The link between the pathogenesis of Parkinson’s disease (PD) and mechanisms underlying insulin resistance has been reported. Over the past few years, studies indicate that elevated glucose concentrations can damage blood vessel in the brain and significantly increase the risk of stroke and other neurodegenerative diseases. It has been further indicated that elevated blood glucose levels and reduced insulin sensitivity can significantly contribute to inflammation in the brain and impaired neuronal processes. Unfortunately, available PD pharmacotherapies lack the capacity to prevent neurodegenerative processes and have undesirable side effects.  Our efforts are currently dedicated to the characterization of the beneficial effects of several agents used in the treatment of type 2 diabetes in cellular and animal models of PD.

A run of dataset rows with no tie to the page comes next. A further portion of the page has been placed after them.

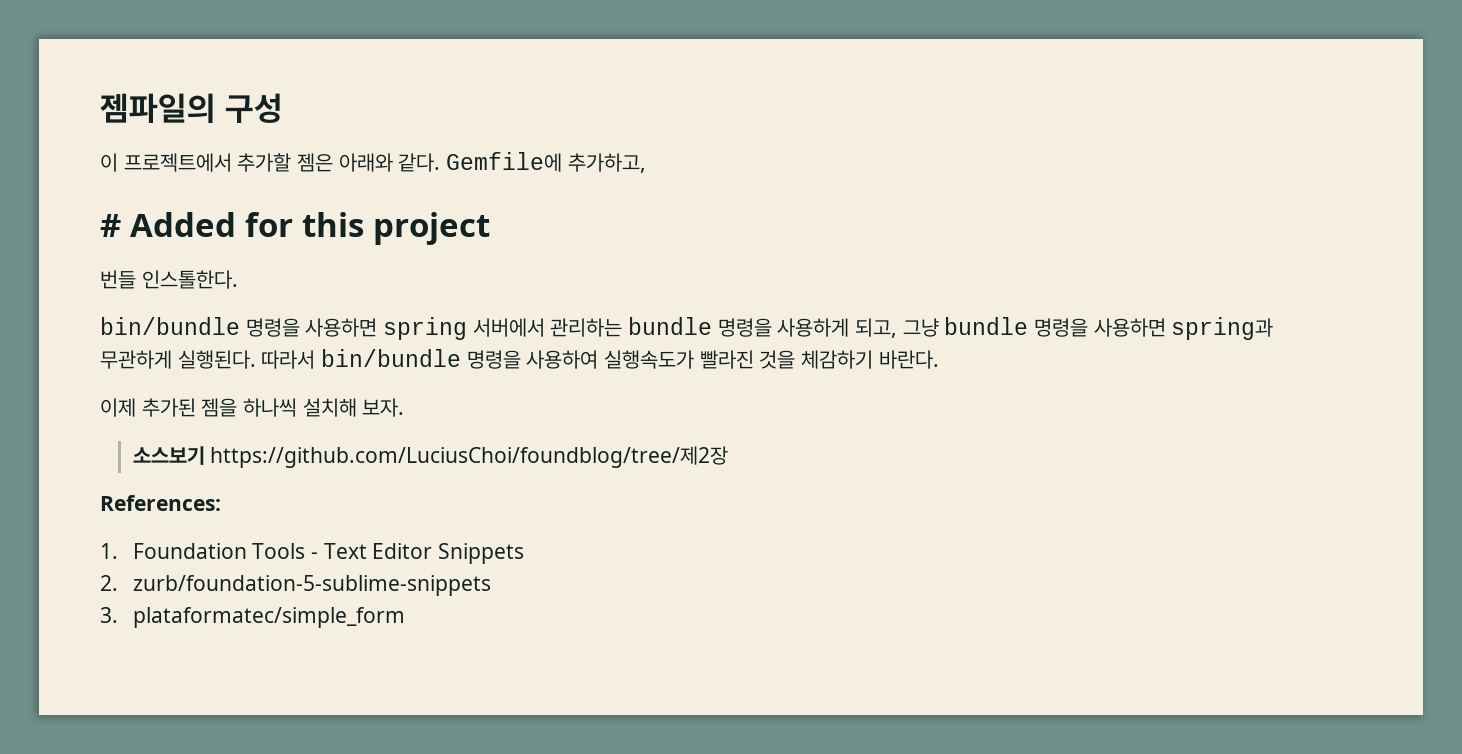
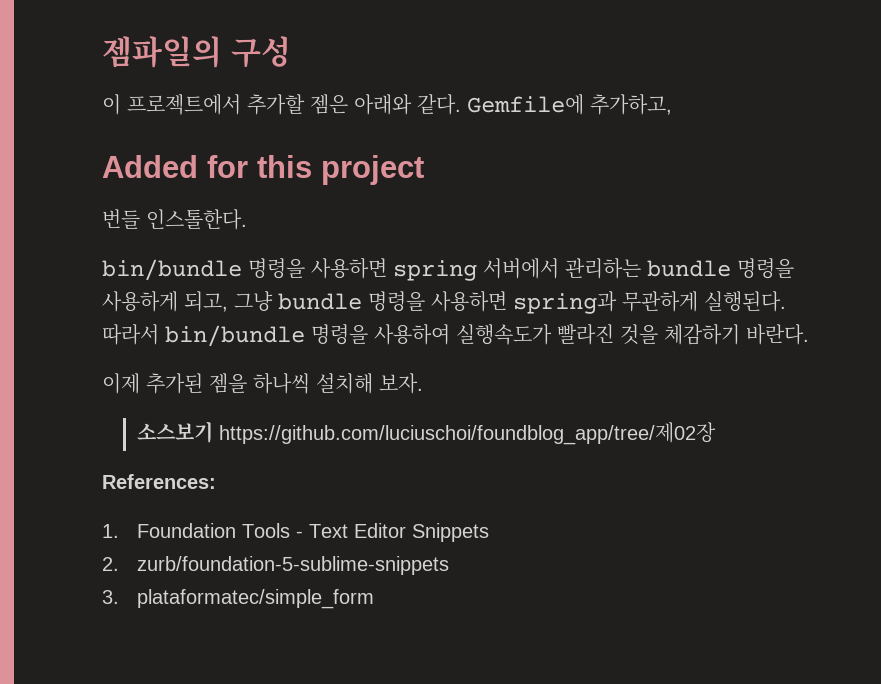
[100,214,121,237] # -> (672, 104) none
[210,446,729,468] https://github.com/LuciusChoi/foundblog/tree/제2장 -> [218,422,716,445] https://github.com/luciuschoi/foundblog_app/tree/제02장

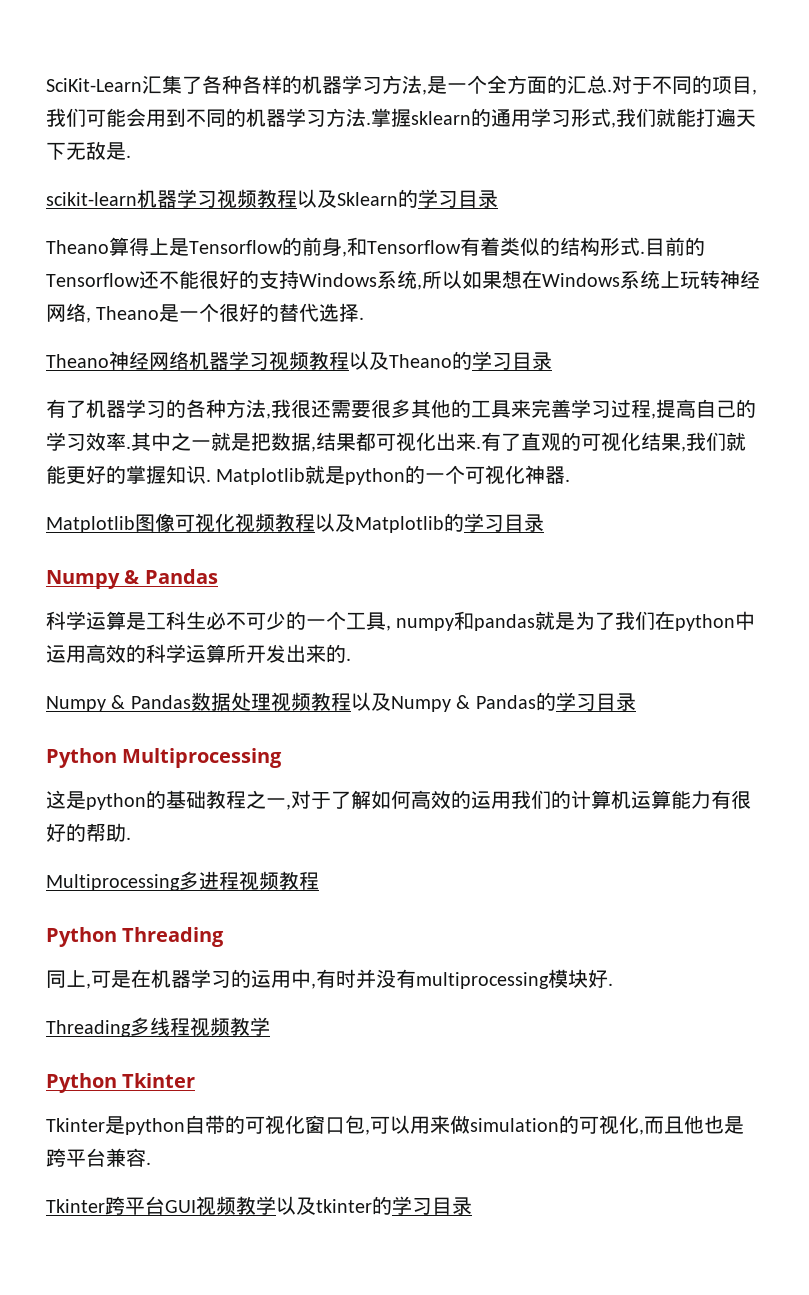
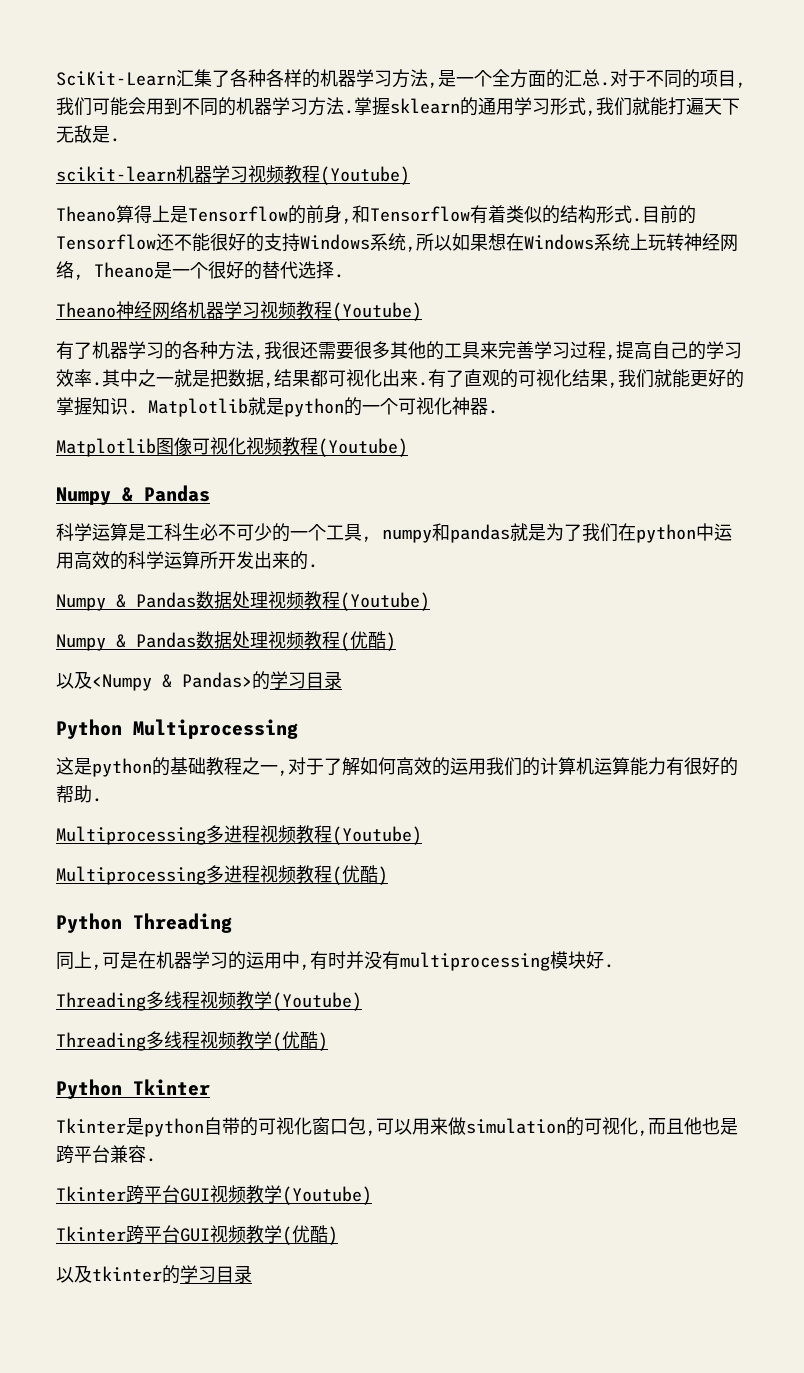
[297,189,498,208] 以及Sklearn的学习目录 -> [320,166,410,185] (Youtube)
[349,351,552,370] 以及Theano的学习目录 -> [332,302,422,321] (Youtube)
[315,513,544,533] 以及Matplotlib的学习目录 -> [318,438,408,457] (Youtube)
[350,692,536,712] 以及Numpy & Pandas -> [340,592,430,611] [56,631,396,651] [56,671,252,691] (Youtube) // Numpy & Pandas数据处理视频教程(优酷) // 以及<Numpy & Pandas>
(319, 880) none -> [332,826,422,845] [56,865,388,885] (Youtube) // Multiprocessing多进程视频教程(优酷)
(270, 1026) none -> [272,992,362,1011] [56,1031,328,1051] (Youtube) // Threading多线程视频教学(优酷)
(276, 1205) none -> [282,1186,372,1205] [56,1225,338,1245] (Youtube) // Tkinter跨平台GUI视频教学(优酷) //

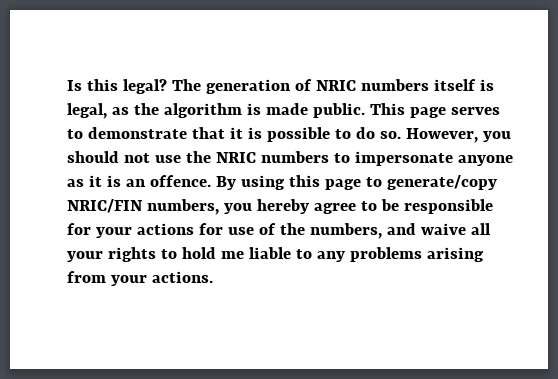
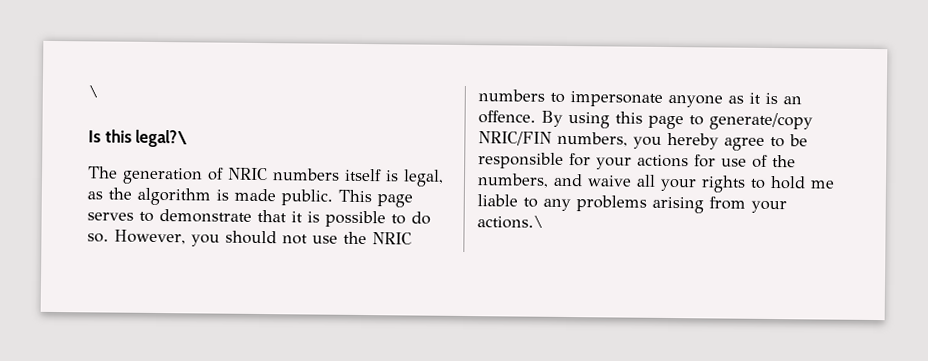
(67, 85) none -> [88,85,99,98] \ //
[122,79,167,94] legal? -> [135,129,189,148] legal?\ //
[151,271,213,283] actions. -> [477,215,544,229] actions.\

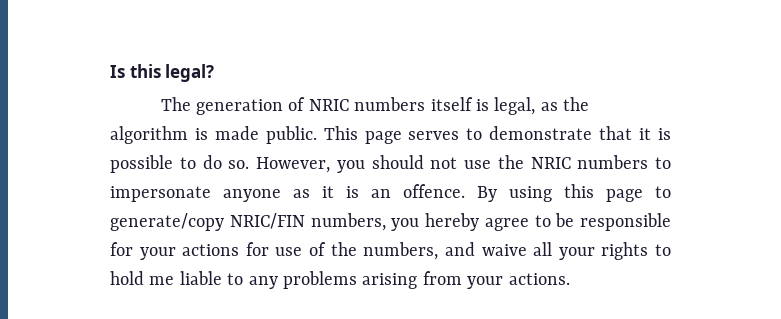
[88,85,99,98] \ // -> (110, 71) none
[135,129,189,148] legal?\ -> [165,64,215,82] legal?
[477,215,544,229] actions.\ -> [508,273,570,285] actions.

Ongoing studies in our laboratory focus on the investigation of anti-oxidative, anti-inflammatory and neuroprotective effects of a selection of native and structurally modified amphibian skin peptides with incretin-like actions. These studies particularly aim at investigating how these agents could prevent diabetes-related oxidative stress and vascular damage leading to the development of PD as well as their effects on the defective expression of key biomarkers of PD (such as alpha synuclein). These studies are also taking the advantage of the versatility, affordability and genetic toolkit offered by Drosophila melanogaster to study beneficial effects and mechanisms underlying actions of selected native and structurally modified peptides in PD.

These studies are conducted in collaboration with Professor Ilar Davies, University of Oxford and Dr Amos Abolaji, University of Ibadan, Nigeria.

PI: Dr Opelou Ojo

Despite improvements in type 2 diabetes (T2D) therapy, substantial mortality (even in optimally treated patients) still exits. The need for novel/more effective therapeutic strategies to combat the disease is therefore clear. Our approach aims at the isolation and characterization of novel antidiabetic agents from natural sources, design of hybrid peptides and novel analogues of endogenous and exogenous peptides with the ability to stimulate insulin secretion; enhance insulin sensitivity and/or facilitate improved glucose uptake. The focus of this research is on the elucidation of the sites and mode of actions of these novel antidiabetic agents, as well as their potential therapeutic roles in correcting metabolic problems characterising type 2 diabetes.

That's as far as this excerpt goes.